German automaker Audi is expanding its innovative Traffic Light Information (TLI) service to more cities across the United States. Audi said TLI is now available in New York, Los Angeles, and San Francisco in a recent press release. Audi’s TLI recently surpassed 22,000 connected intersections operated by upwards of 60 agencies in partnership with Traffic Technology Services.
First introduced to Audi production vehicles in 2016, TLI started with a few connected signals in Portland, Oregon, and Las Vegas. The technology has since expanded to more U.S. states, including Dallas (and Houston metros), Palo Alto and Arcadia in California, and Denver, Colorado. With the addition of Los Angeles, New York, and San Francisco, Traffic Light Information is now available in more than 20 major metros and upwards of 60 cities and regions in the United States.
How It Works
According to the Aeris Research Program Report (PDF) by the U.S. Department of Transportation, minimizing stop-and-go driving leads to more than 15 percent better fuel economy when drivers can predictably respond to traffic signal changes. Additionally, TLI provides drivers more situational awareness on the road by issuing a recommended speed limit (or Green Light Optimized Advisories) to maximize the chances of having a green light at the next intersection.

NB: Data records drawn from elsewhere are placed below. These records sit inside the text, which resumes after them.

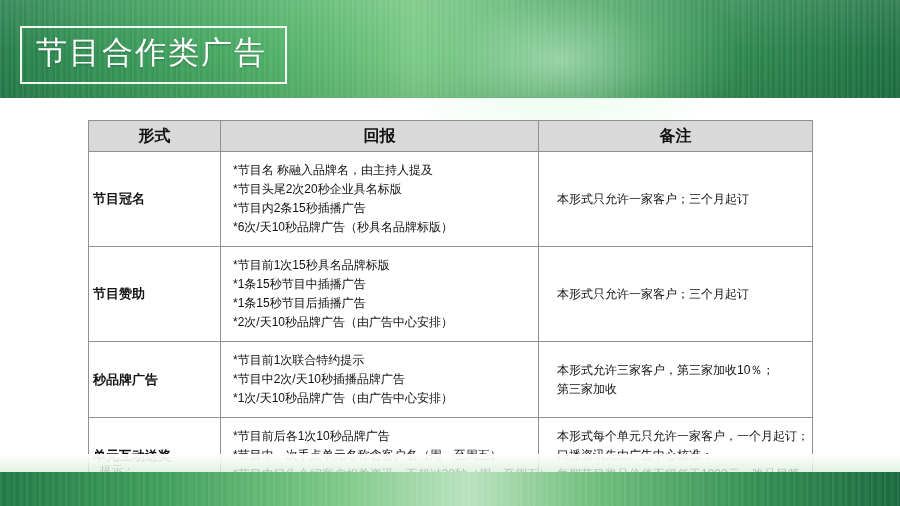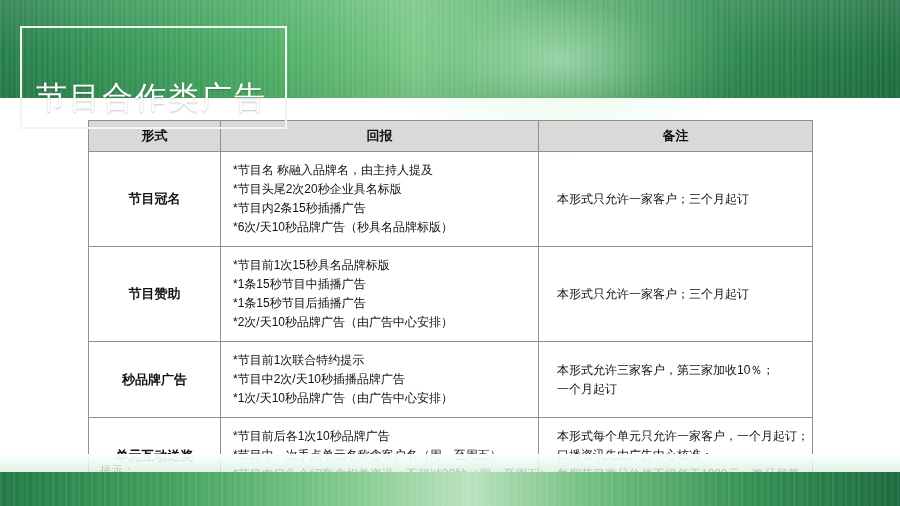--- a/index.html
+++ b/index.html
@@ -57,7 +57,6 @@
     font-weight: normal;
     white-space: nowrap;
     text-shadow: 0 1px 2px rgba(0,0,0,0.25);
-    margin-top: 45px;
   }
   
   .bottom-band {

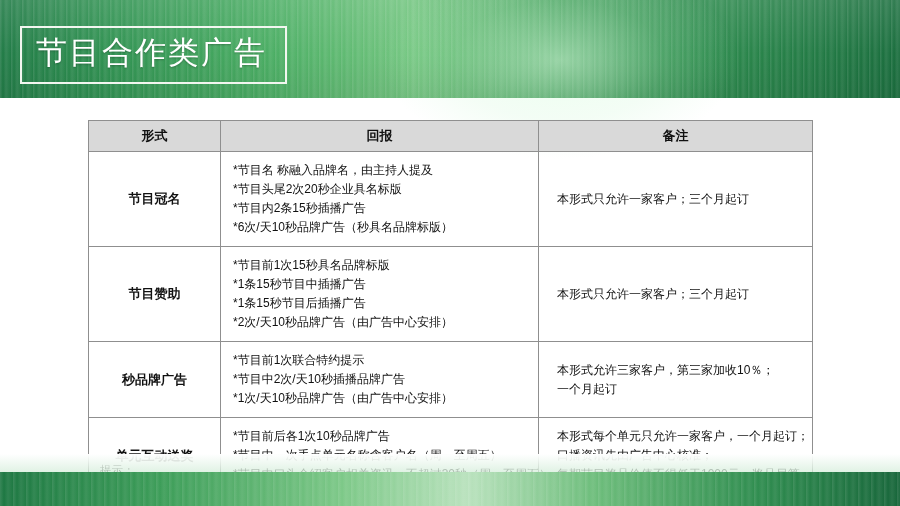--- a/index.html
+++ b/index.html
@@ -97,7 +97,7 @@
   }
   table.adtable thead th {
     background: #d9d9d9;
-    font-size: 13px;
+    font-size: 16px;
     color: #111111;
     font-weight: bold;
     height: 28px;

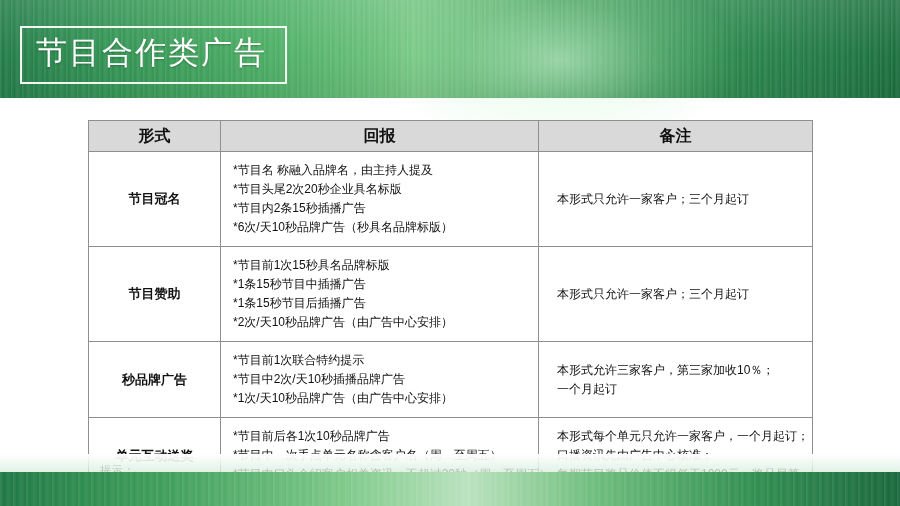--- a/index.html
+++ b/index.html
@@ -108,7 +108,6 @@
   col.c3 { width: 274px; }
 
   td.form-cell {
-    text-align: center;
     font-size: 13px;
     font-weight: bold;
     color: #111111;

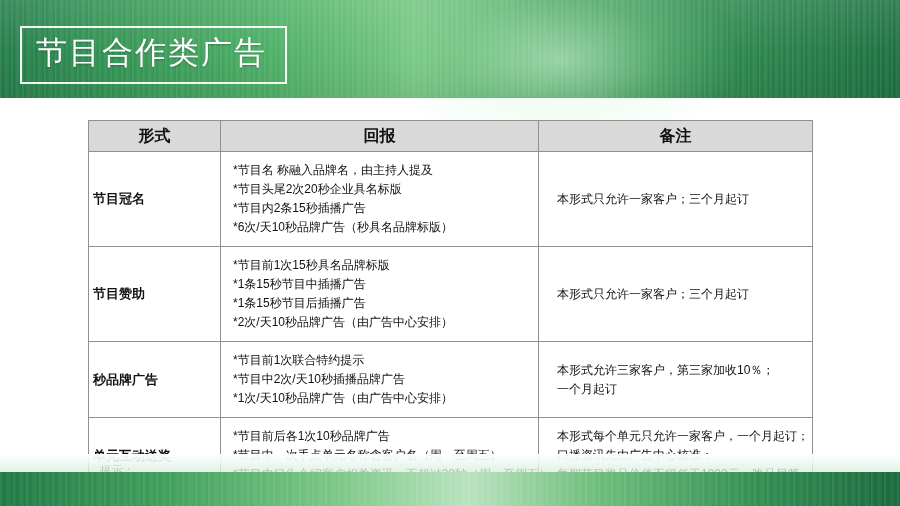--- a/index.html
+++ b/index.html
@@ -205,7 +205,7 @@
           </td>
           <td class="note-cell">
             <div class="line">本形式允许三家客户，第三家加收10％；</div>
-            <div class="line">一个月起订</div>
+            <div class="line">第三家加收</div>
           </td>
         </tr>
         <tr>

When approaching a stoplight, the driver will see the time remaining until the light changes from red to green in the heads-up display or instrument cluster. According to Audi, future iterations of TLI and other V2I (Vehicle-to-Infrastructure) technologies can reduce traffic congestion while enhancing road safety. TLI works via an LTE signal that comes standard with an Audi connect PRIME or PLUS subscription. A traffic signal controller feeds real-time alerts from connected traffic lights to the vehicle. As described by Audi, the system utilizes advanced machine learning in areas where signal controllers are not connected.
The Audi brand is among the first to implement vehicle-to-everything (V2X) communication technology in production cars. In addition to TLI, Audi has debuted initial test deployments of advanced cellular-vehicle-to-everything mobility communications (C-V2X) in Alpharetta, Georgia, and Northern Virginia as early as 2020.
Audi notes that C-V2X can enhance safety for vulnerable road users like work crews, traffic enforcement, and emergency vehicles. The technology can also alert Audi drivers when approaching school buses or school zones. After reorganizing the 5.9 GHz communications spectrum in November 2020, the U.S. Federal Communications Commission decided that C-V2X is the preferred connected vehicle technology for the future in the U.S.